Your problem, in 2011, is that you - the worker - is caught in the middle of a torrent of software-driven innovation in an open world. As the fast moving matrix of supply and demand drives labor to real-time the "regular" full-time jobs will no longer be available to many people.
"No, we don't need you at the office for 40 hours this week. Maybe we need 14 hours. Then we need you for 60 hours next week when the demand is high"
So, if the regular full-time jobs are gone and not coming back. What's next? I've been thinking about this for some time and I think the future is clear.
Self employment will continue to rise
You will live and work independently of corporate structures. Of course, many people will continue to work for companies and large organizations, I'm not saying those are going away any time soon, but, more and more people will follow the entrepreneurial model. You will have to find and do work on your own.

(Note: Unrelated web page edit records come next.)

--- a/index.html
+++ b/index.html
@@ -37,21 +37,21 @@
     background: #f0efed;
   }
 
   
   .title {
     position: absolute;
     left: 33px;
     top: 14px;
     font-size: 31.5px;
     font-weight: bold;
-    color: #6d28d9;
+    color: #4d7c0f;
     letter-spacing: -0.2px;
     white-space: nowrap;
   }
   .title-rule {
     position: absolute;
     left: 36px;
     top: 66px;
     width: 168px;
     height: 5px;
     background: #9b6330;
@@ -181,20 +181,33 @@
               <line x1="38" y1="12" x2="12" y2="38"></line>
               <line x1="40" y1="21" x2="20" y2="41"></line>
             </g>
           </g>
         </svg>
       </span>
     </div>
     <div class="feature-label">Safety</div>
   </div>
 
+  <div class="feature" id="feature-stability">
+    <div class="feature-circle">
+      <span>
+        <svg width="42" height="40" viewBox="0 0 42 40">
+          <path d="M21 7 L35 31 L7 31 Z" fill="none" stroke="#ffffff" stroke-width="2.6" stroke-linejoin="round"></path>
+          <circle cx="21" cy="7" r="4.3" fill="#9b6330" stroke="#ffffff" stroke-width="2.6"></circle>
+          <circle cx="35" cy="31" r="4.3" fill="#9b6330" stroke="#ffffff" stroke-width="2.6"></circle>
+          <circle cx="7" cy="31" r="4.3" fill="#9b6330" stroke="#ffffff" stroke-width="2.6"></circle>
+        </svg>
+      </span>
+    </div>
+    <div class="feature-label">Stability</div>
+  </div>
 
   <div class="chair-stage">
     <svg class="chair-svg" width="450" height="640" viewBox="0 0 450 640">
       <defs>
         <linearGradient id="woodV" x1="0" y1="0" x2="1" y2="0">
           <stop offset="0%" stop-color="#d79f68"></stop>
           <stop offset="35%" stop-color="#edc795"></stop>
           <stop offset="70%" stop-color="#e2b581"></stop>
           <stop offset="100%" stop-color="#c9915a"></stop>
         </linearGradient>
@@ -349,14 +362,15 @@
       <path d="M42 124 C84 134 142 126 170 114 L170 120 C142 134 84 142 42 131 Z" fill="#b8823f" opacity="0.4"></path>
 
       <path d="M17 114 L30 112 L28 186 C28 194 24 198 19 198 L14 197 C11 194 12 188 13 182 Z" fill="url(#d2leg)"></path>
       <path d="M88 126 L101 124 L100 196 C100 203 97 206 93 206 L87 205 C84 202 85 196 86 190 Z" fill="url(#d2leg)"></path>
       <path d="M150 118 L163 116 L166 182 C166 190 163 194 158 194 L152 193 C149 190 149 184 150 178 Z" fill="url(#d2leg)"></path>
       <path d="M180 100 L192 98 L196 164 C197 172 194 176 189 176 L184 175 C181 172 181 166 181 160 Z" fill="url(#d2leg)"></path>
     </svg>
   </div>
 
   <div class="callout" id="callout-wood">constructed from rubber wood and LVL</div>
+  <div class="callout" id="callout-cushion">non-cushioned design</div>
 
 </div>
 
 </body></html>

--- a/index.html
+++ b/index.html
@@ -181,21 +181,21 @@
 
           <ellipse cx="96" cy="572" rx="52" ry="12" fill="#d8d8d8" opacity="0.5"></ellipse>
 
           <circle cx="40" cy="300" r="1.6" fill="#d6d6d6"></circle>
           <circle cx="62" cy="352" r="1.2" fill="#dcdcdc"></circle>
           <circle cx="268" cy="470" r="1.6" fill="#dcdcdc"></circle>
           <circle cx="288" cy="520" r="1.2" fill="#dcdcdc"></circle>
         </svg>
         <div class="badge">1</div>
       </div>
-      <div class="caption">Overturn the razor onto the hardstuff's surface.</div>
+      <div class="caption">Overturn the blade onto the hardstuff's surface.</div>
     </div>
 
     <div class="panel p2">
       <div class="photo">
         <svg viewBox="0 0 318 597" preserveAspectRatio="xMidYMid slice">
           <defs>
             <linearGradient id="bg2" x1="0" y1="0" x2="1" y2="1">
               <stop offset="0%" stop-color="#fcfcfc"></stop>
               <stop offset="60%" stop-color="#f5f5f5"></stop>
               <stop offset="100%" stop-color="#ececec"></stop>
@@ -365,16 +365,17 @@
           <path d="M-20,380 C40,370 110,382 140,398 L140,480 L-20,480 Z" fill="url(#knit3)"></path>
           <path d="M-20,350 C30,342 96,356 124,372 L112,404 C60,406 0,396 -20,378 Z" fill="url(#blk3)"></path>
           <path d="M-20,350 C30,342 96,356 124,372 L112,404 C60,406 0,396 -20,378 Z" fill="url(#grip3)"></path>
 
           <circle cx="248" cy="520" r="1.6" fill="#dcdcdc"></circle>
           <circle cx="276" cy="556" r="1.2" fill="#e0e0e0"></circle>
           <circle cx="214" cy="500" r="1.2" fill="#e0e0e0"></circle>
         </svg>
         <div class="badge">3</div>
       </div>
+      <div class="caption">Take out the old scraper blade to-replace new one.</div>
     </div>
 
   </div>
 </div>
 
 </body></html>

You won't have one job. You'll have many. You'll work with small groups or teams and you'll build your reputation in the open social environment. You'll be a free agent and you'll pick up small jobs from companies, organizations, and sometimes from other people just like you (the peer-to-peer model). You will build your reputation - one small job at a time.
Your reputation is key
To survive you have to be creative and you have to be networked. You must focus your skill set and develop your reputation. Your "resume" is built one small job at the time. People trust you because of the jobs you've done for others in an open environment. You have a rating, just like your local restaurant, and that rating improves with the quality of your work, your creativity, and your ability to deliver value. It's not, as now, locked in your MS Word version of your resume/CV.
Your resume replaced by the "Digital Work Card"
To replace your resume/CV, you will have a Digital Work Card - a data profile of all work related activity. As a student fresh out of college (if you go to College at all) you won't have an empty resume, you'll have a Digital Work Card connected to all the people you've done small jobs for with ratings and comments about your work. This is who you are. This is your reputation card.
If you think about it, this makes more sense. (I wrote about it here). I should not have more information and data about my local restaurant than I do of the person I hire. It's not a privacy thing. You can keep some information private if you like, but if you are good, and that is of course a requirement, you want that data surfaced to people who can give you work. Yes, you can put your semi-professional or professional profile on LinkedIn or Yelp or Redbeacon, but that's not the point. The point is that you should just have that data - it should be yours - just like your CV is yours and it should be updated automatically when you do small jobs. You should carry it with you - on your mobile - it should not be vertically locked on any website.
Labor as utility
Companies will tap this fluid mass of talented workers like water. You see it now with Elance, Etsy, E-Bay and some late attempts in start-ups like Gigwalk and Taskrabbit. In San Francisco, you can see the latest iteration of this open small jobs marketplace with Coffee & Power from Second Life Founder Philip Rosedale.
Why is this happening now
The missing pieces are in place now. Smart phones is (becoming) the digital wallet and the communication platform on which we can build all this. It's easy to connect the network now. LinkedIn adds a bit of reputation and data around individual expertise and new services such as BranchOut connects this to Facebook and social. The payment frameworks to power it all are established (PayPal) and new distruptions through services like Square is making CC payments in-person easy and frictionless.
How do we accelerate it
What's missing is the social layer and open data portability between the different networks. For instance, you - as an independent agent - should be able to "carry" your Digital Work Card with you cross networks. When you earn money, credits, or trust on one platform you should be able to port it - or rather you should own that data and carry it with you to other networks and platforms. You should never have to update your bio or CV... it's just with you. When you do a job for me, the review and rating I give you should go into your Digital Work card and be available to all other networks.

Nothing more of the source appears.